*Aim of the exercise*
Would it be possible to output exactly, and only, the lines below from the one holding "config.ini: Configuration file" to the last line, both included, with every picture left out?

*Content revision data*
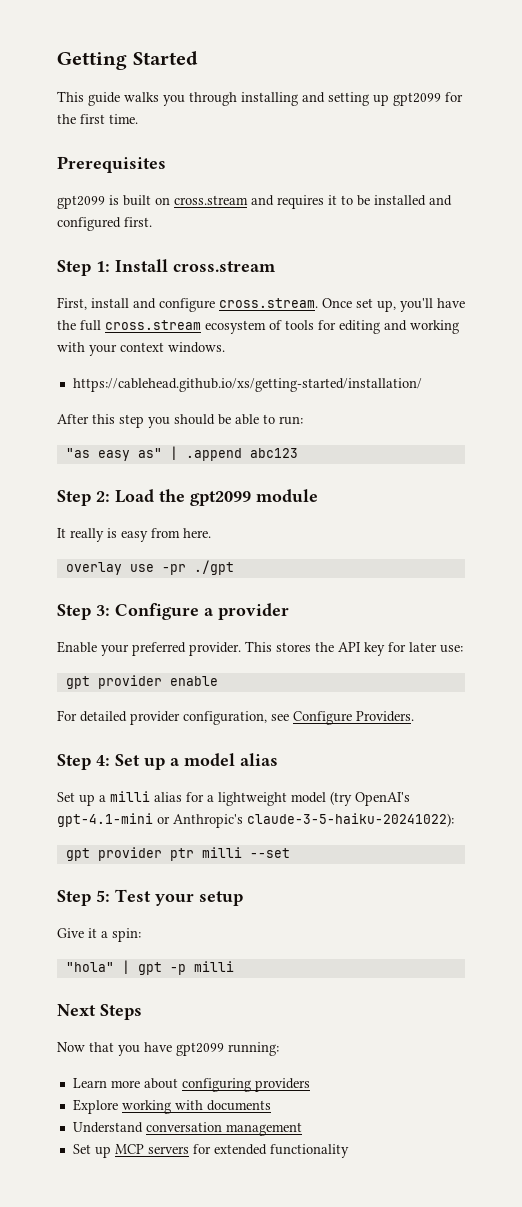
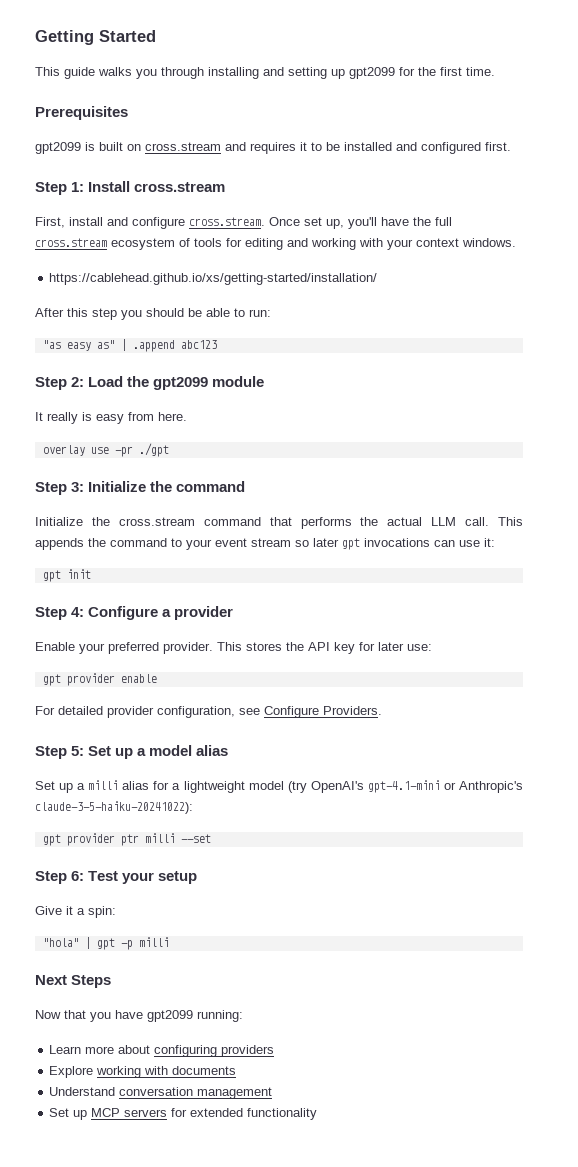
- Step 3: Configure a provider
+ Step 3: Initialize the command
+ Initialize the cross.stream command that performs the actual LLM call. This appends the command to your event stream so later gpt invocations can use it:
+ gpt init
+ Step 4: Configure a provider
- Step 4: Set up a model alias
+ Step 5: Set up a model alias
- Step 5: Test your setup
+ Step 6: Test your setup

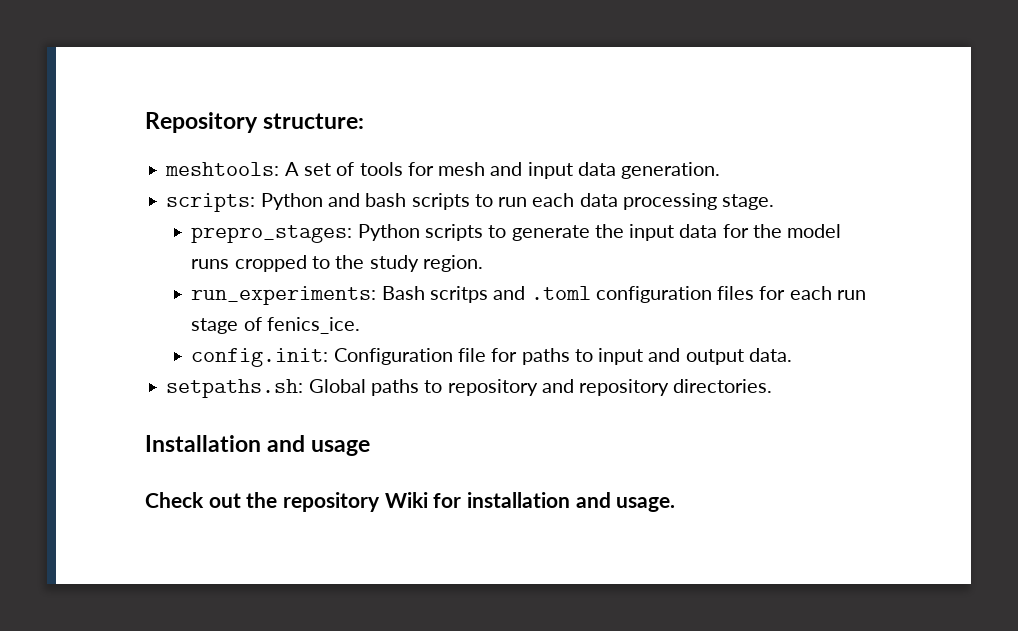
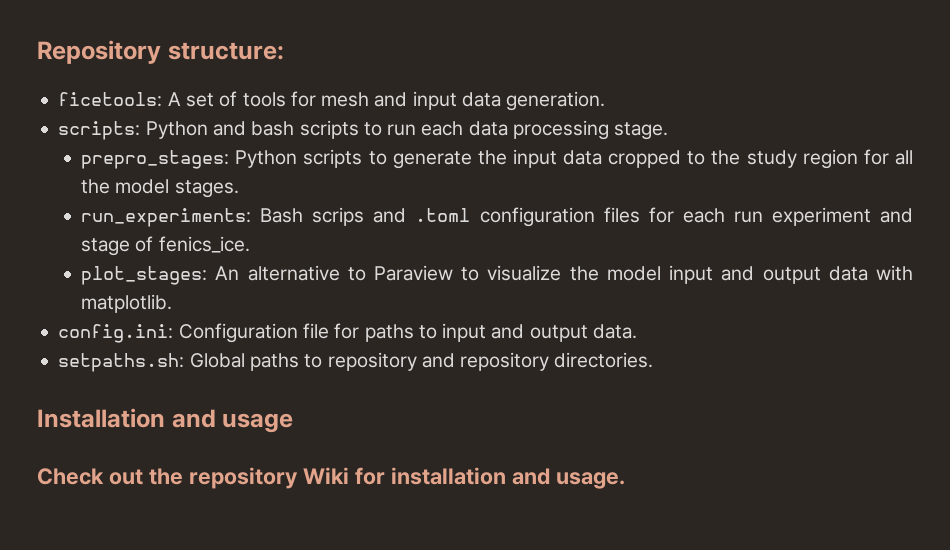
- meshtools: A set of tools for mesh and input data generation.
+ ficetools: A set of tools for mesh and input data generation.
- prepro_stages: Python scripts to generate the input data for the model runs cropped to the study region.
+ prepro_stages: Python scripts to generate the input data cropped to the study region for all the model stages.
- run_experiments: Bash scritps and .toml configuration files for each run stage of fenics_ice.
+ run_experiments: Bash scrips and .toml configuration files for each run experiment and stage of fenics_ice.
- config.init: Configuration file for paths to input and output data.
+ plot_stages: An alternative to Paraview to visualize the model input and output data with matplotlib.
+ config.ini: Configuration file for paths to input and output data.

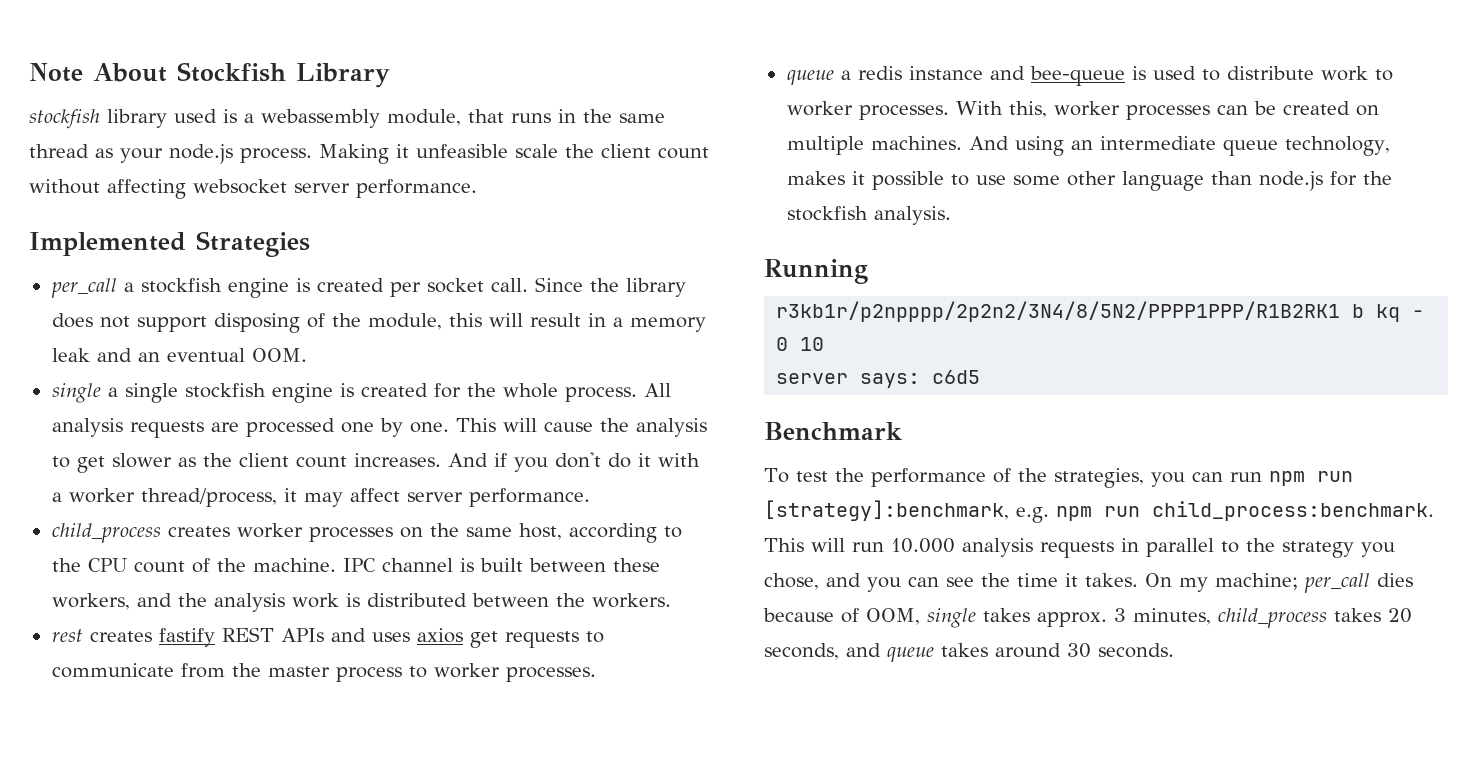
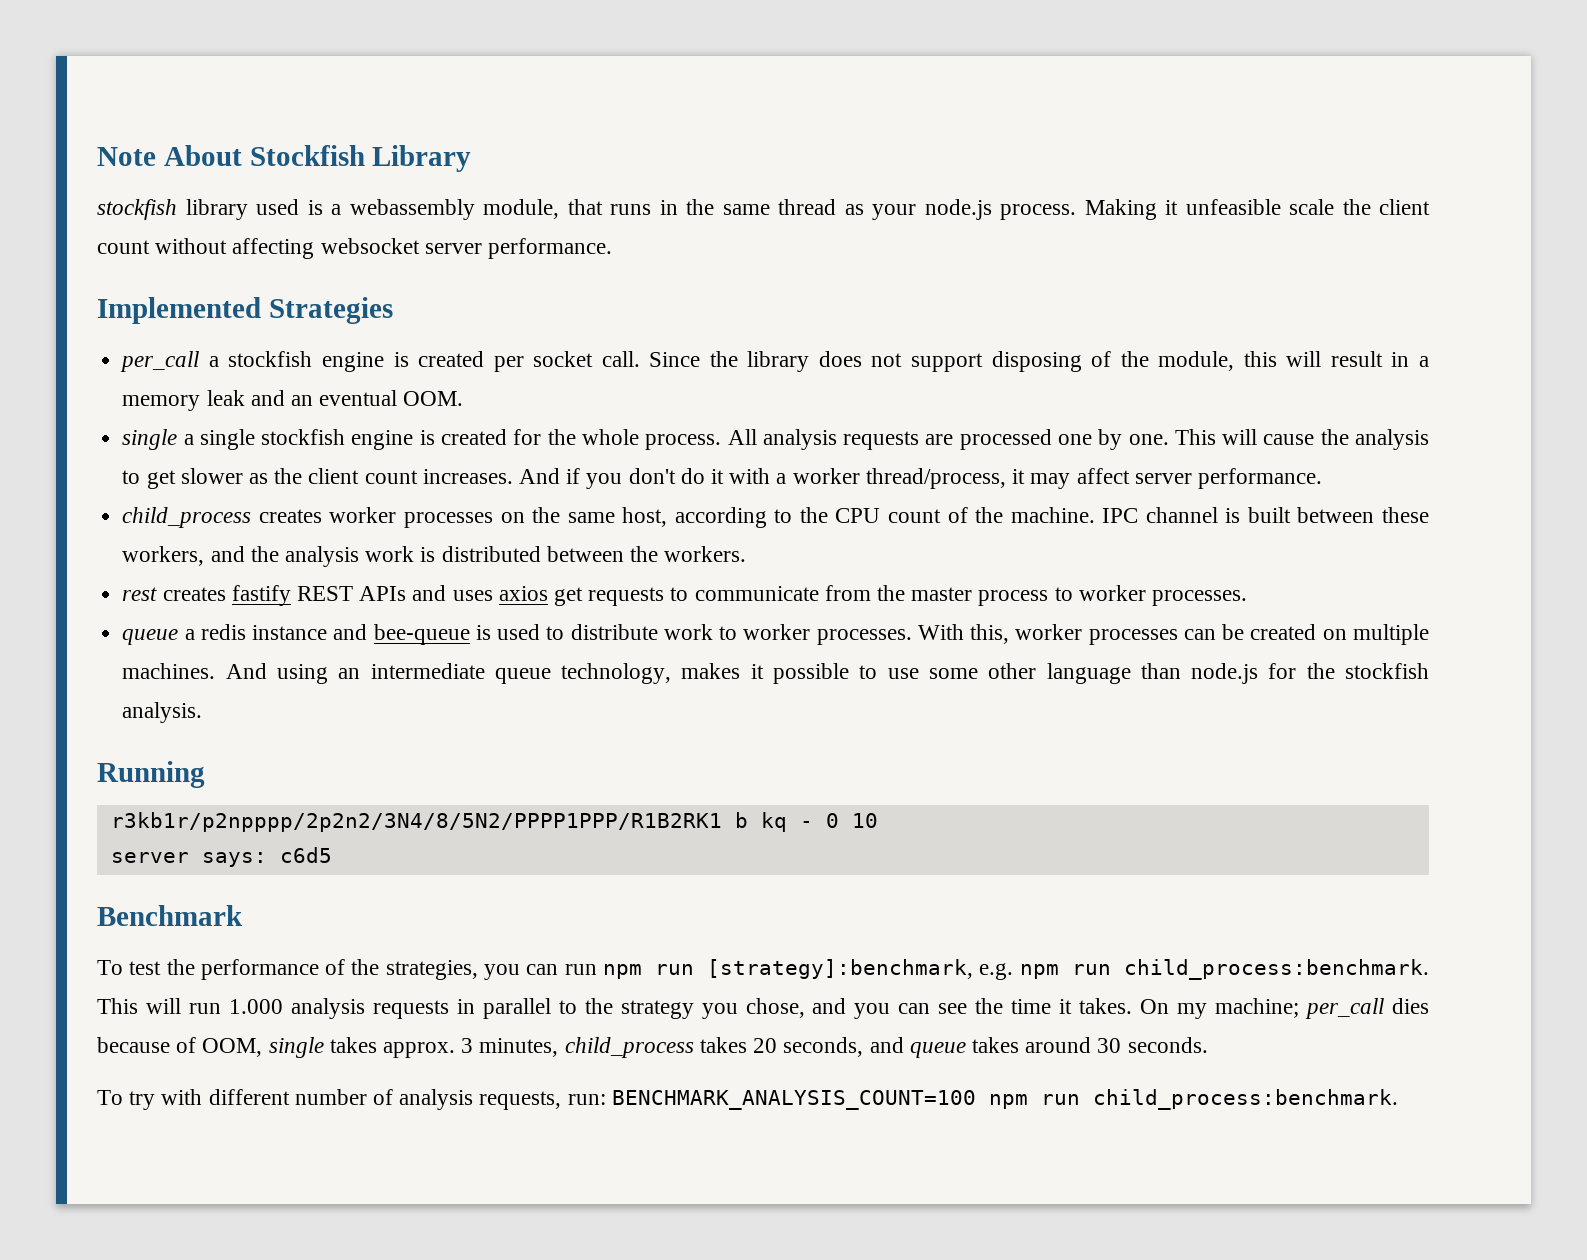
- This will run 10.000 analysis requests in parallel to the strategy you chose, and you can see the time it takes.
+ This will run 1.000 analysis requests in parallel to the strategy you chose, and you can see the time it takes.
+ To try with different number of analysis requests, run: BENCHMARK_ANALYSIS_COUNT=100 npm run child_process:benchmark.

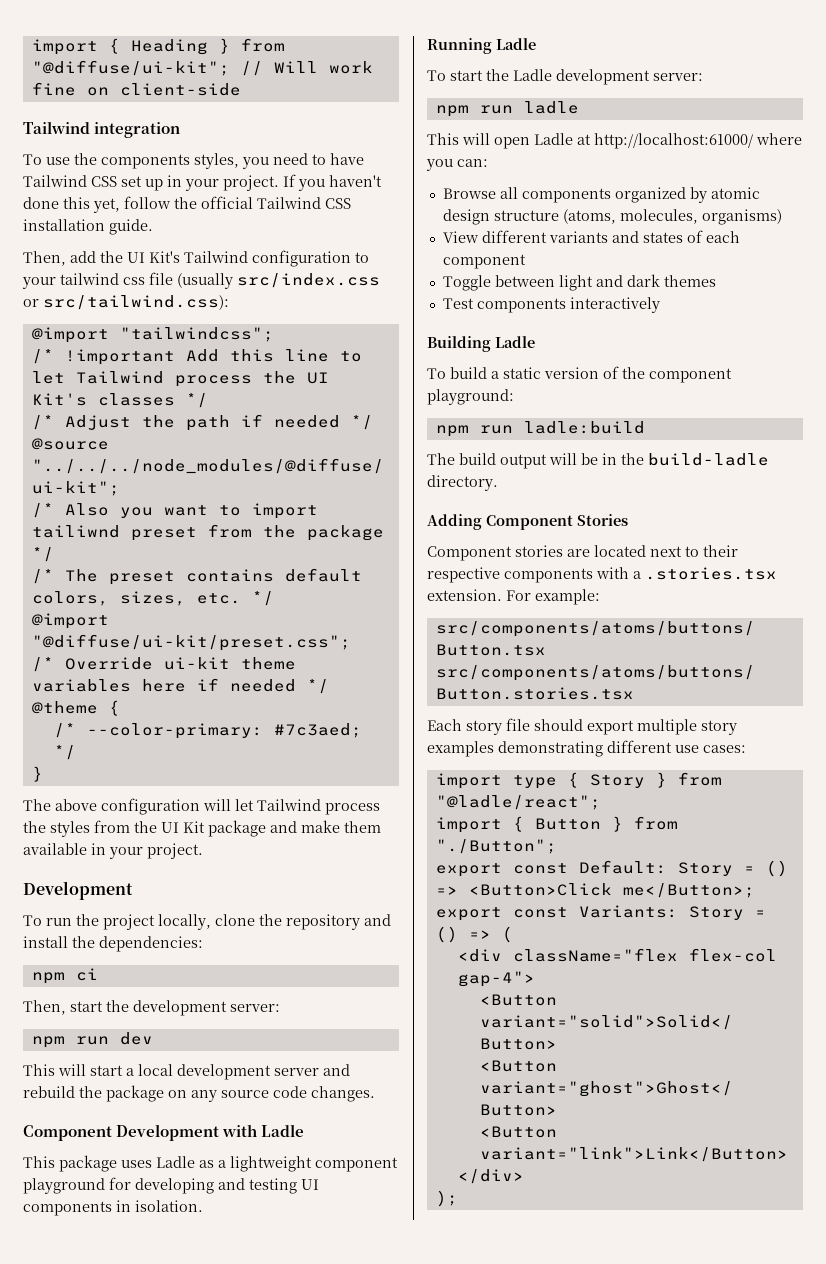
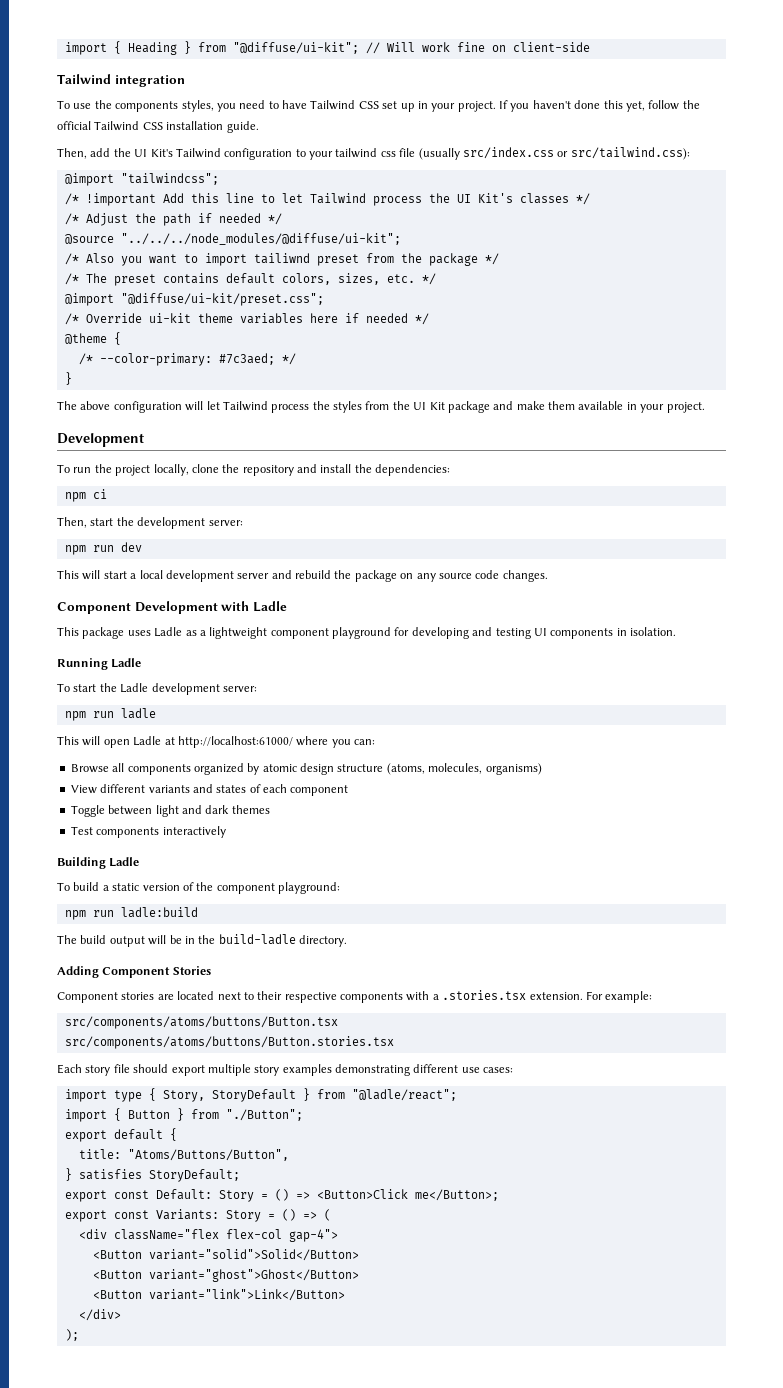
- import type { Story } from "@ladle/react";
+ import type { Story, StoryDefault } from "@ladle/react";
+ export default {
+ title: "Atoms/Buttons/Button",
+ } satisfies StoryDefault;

*Exercise result*
+ config.ini: Configuration file for paths to input and output data.

- This will run 10.000 analysis requests in parallel to the strategy you chose, and you can see the time it takes.
+ This will run 1.000 analysis requests in parallel to the strategy you chose, and you can see the time it takes.
+ To try with different number of analysis requests, run: BENCHMARK_ANALYSIS_COUNT=100 npm run child_process:benchmark.

- import type { Story } from "@ladle/react";
+ import type { Story, StoryDefault } from "@ladle/react";
+ export default {
+ title: "Atoms/Buttons/Button",
+ } satisfies StoryDefault;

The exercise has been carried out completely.